– 24 janvier 2021 –
Barack Obama, Une terre promise, Librairie Arthème Fayard
Il était bien difficile d’échapper en France au lancement planétaire du premier tome des mémoires de l’ancien président des Etats-Unis d’Amérique ces dernières semaines, entre entretien télévisé « exclusif » sur France 2 à une heure de grande écoute, diffusé ensuite sur toutes les chaînes de France Télévisions en boucle, et décliné quelques jours plus tard dans la presse écrite dans un hebdomadaire à fort tirage, « avec le poids des mots et le choc des photo » comme disait naguère Jean Cau. Ce marketing agressif et excessif parasite assurément la réception de l’ouvrage, mais il ne doit pas rebuter la lecture effective des 800 pages, bien écrites, qui se dévorent.
Elles ne peuvent être résumées ici, mais insistons sur quelques points. Tout d’abord, il faut souligner la volonté du Président Obama de mettre en scène lui-même le récit de son enfance, des événements qui l’ont marqué et sa relation avec son épouse Michelle et leurs enfants. Non sans sincérité sans doute.

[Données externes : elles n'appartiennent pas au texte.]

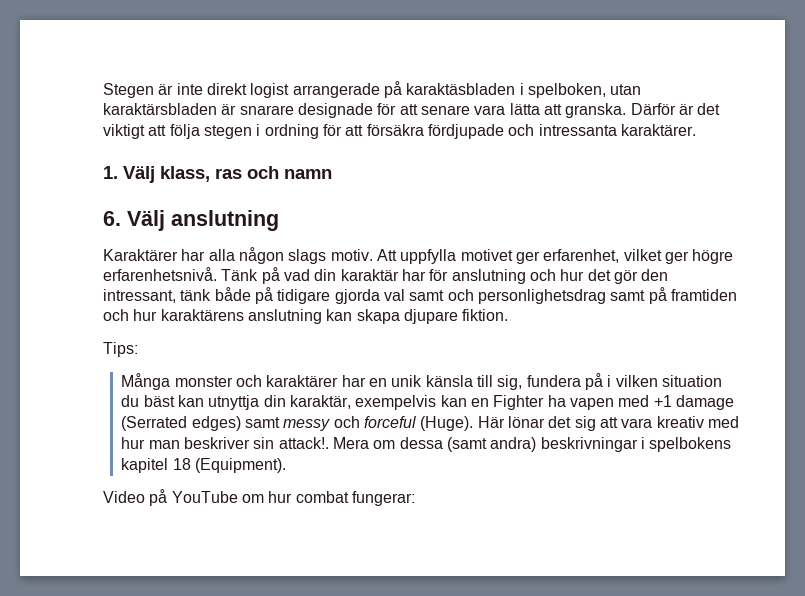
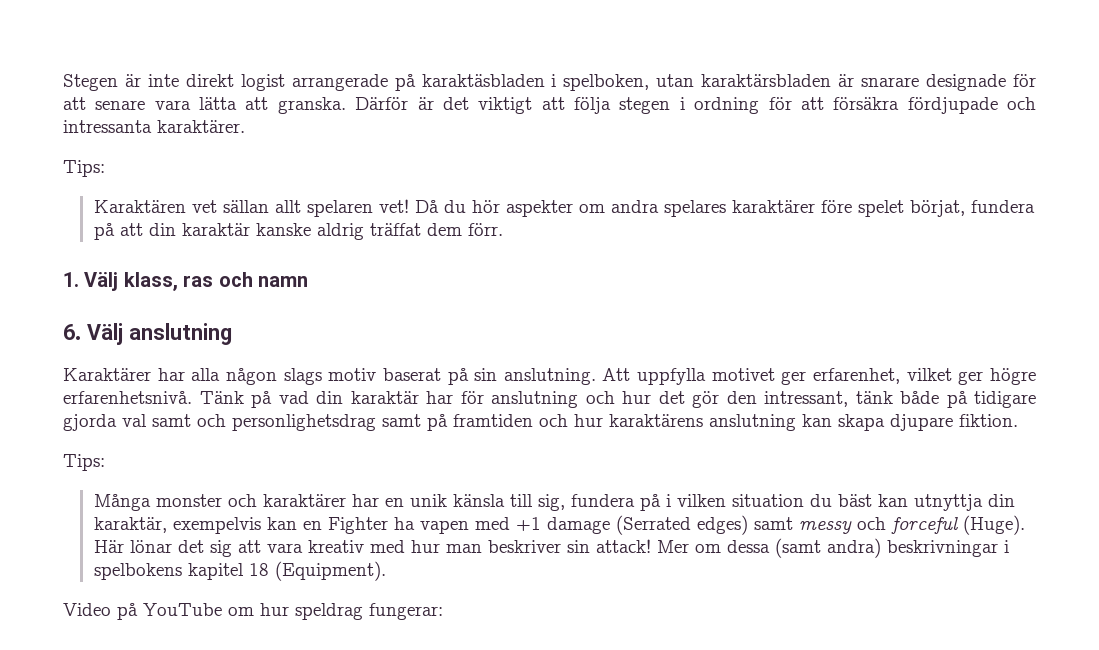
  Därför är det viktigt att följa stegen i ordning för att försäkra fördjupade och intressanta karaktärer.
+ Tips:
+ Karaktären vet sällan allt spelaren vet! Då du hör aspekter om andra spelares karaktärer före spelet börjat, fundera på att din karaktär kanske aldrig träffat dem förr.
- Karaktärer har alla någon slags motiv.
+ Karaktärer har alla någon slags motiv baserat på sin anslutning.
- Här lönar det sig att vara kreativ med hur man beskriver sin attack!. Mera om dessa (samt andra) beskrivningar i spelbokens kapitel 18 (Equipment).
+ Här lönar det sig att vara kreativ med hur man beskriver sin attack! Mer om dessa (samt andra) beskrivningar i spelbokens kapitel 18 (Equipment).
- Video på YouTube om hur combat fungerar:
+ Video på YouTube om hur speldrag fungerar:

Ensuite, elles décrivent par le menu la réalité de la vie politique américaine, à ses différents niveaux, localement à travers l’action au sein d’une ONG intercommunautaire avec différentes églises et paroisses que le jeune Obama a réalisée encore jeune et l’échec de l’expérience d’Harold Washington à la mairie de Chicago, le rôle des assemblées législatives au niveau de l’Etat que découvre le jeune Obama comme sénateur à Springfield, capitale de l’Illinois, enfin la vie fédérale à Washington qu’il découvre comme sénateur fédéral puis comme président. A chacun de ces niveaux du système institutionnel américain, la vie politique a des caractéristiques propres mais aussi des points communs : faible participation de l’ensemble des électeurs, importance des accords ni partisans ni transparents entre forces politiquement actives dans les instances, … A plusieurs reprises au cours de son récit, Barack Obama insiste sur la nécessité de disposer de moyens financiers qui, y compris pour une campagne dans un seul Etat, semblent vus d’ici colossaux pour réaliser une campagne « publicitaire » à travers tous les médias, particulièrement via les chaînes télévisées. Dans cette analyse de la vie politique américaine, l’ancien président n’élude pas non plus l’importance des coups bas et, avec l’émergence du Tea Party aux marges du Parti Républicain et de personnalités populistes (Sarah Palin puis Donald Trump), l’effet dévastateur des « fake news » dont pour lui l’expérience douloureuse concernant le doute sur son certificat de naissance et sur sa nationalité américaine de naissance.
Barack Obama restera pour l’histoire le premier président afro-américain. Toutefois, si sa lutte s’inspire et parachève les luttes pour les droits civiques des années 60 et suivantes, menées par celles et ceux qui dans les diverses communautés ont milité des années durant pour les droits des afro-américains, la perspective politique de Barack Obama est autre, remontant à la fois plus loin dans le temps et plus large : il met ses pas dans ceux des fondateurs de l’Union (plus Hamilton que Jefferson), il prolonge ceux de Lincoln, pour construire une « cité nouvelle » et démocratique où peuvent vivre ensemble des citoyens de tous horizons ethniques, religieux ou communautaires, laboratoire d’une terre mondialisée. Ce projet global embrasse et dépasse les combats pour les droits précédents, mais il nécessite une participation citoyenne active, d’où l’importance donnée par Barack Obama au cours de ses campagnes aux porte-à-porte et à la mobilisation des électeurs, poursuivie par ses candidats.
Enfin, la lecture de l’ouvrage confirme l’intérêt de Barack Obama pour la marche du monde et l’importance qu’il attache à l’adéquation entre les valeurs qu’il prône et la politique internationale menée. De nombreuses pages y sont consacrées, celles sur le « printemps arabe », les changements dans les différents pays concernés (Tunisie, Egypte…) et celle sur la guerre en Libye contre Khadafi sont à ce propos passionnantes et éclairantes, sur les doutes, les choix opérés, et le rôle des différents entourages et conseillers jusqu’à la décision.
Le livre refermé, on ne peut que s’interroger sur ce destin déjà extraordinaire mais aussi sur le cours qu’il va désormais suivre. L’élection de son ancien vice-président Joseph Biden aux plus hautes fonctions sonne comme une revanche contre Trump. L’avenir est ouvert !
Ce billet a été initialement publié dans le numéro de janvier 2021 de L’OURS, journal mensuel de critique politique et culturelle.